Below is an example from the Slideshare presentation below showing part of the planning for one learning activity.

This 12 minute presentation is well worth watching for a clear demonstration about how Compendium LD can be used to plan and tweak a course, block or activity as a collaborative and transparent exercise.

Introduction to Using CompendiumLD to Design Learning Activities from OUDLI

2. Learning Design Support Environment and The Pedagogical Pattern Collector This tool is online and available for free use. It is associated with the work of Diana Laurillard. The Learning Design tool is available for free download. I have not been able to get it to work.

There are other tools available such as The London Pedagogoical Planner and Phoebe but these are probably superceded by the above.

Sampling

During the kick-off meeting of the FLITE project in London in November, I tried out one of the OULDI exercises where we looked at which features of an online course we thought would be important in our forthcoming FLITE courses.
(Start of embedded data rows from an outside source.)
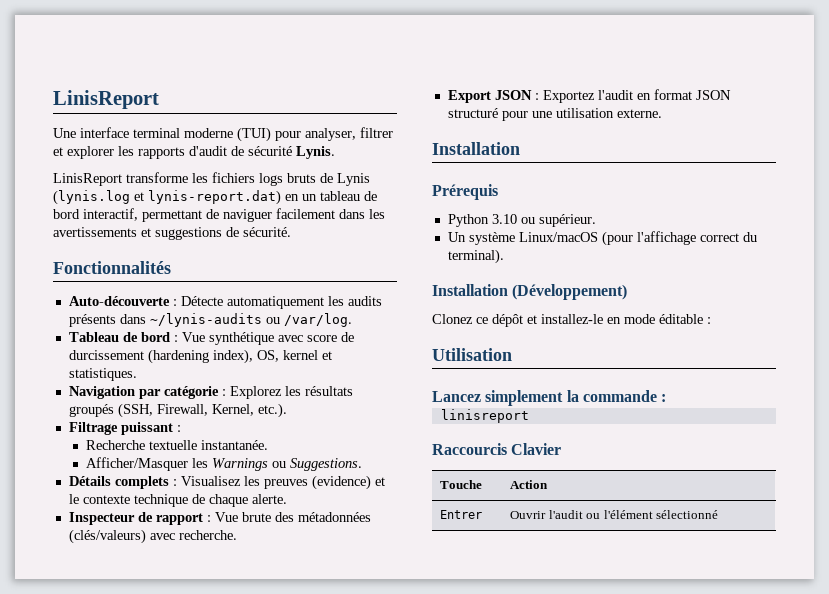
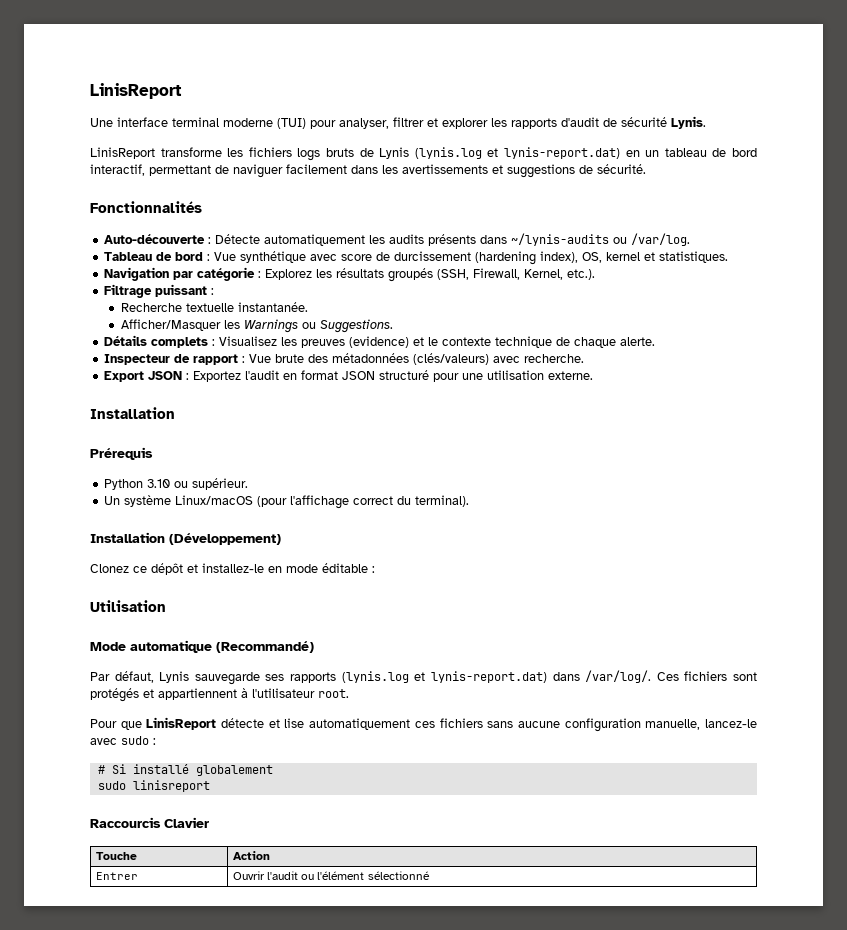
- Lancez simplement la commande :
- linisreport
+ Mode automatique (Recommandé)
+ Par défaut, Lynis sauvegarde ses rapports (lynis.log et lynis-report.dat) dans /var/log/. Ces fichiers sont protégés et appartiennent à l'utilisateur root.
+ Pour que LinisReport détecte et lise automatiquement ces fichiers sans aucune configuration manuelle, lancez-le avec sudo :
+ # Si installé globalement
+ sudo linisreport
Just to see what would happen I divided our project group into 2. To be honest they did not have much thinking time but here are the results:

 

Group 1 Group 2
Self-assessment Problem based
Collaborative Collaborative
Scaffolded Scaffolded learning
Innovative for the student Innovative for the learner or faculty
Social Applied concepts
Enquiry based Debate
Blended approach Active discovery
Computer-marked assessment Reflective log or blog
Peer assessment Peer assessment
Student generated content Student generated content
Student autonomy Student autonomy
Guided learning pathway Guided learning pathway

 

There is a overlap on over 50% of the features and the interesting follow-up would be to debate the differences. For example how can blended learning be included in an online course? Is this a reference to local study groups?

Next steps

Three FLITE partners took part in the OLDS MOOC earlier this year. I attended Diana Laurillard’s Keynote on Pedagogical Patterns at the IATEFL conference in 2012 and took part in Grainne Conole’s EDEN workshop in Oslo in June where she presented part of the OULDI pack of course design tools. The University of Greenwich was also a lead organisation of the OLDS MOOC and so this may point to the trialling of the OULDI set of tools. The only constraint I foresee is the learning curve for the use of whichever tool we agree on.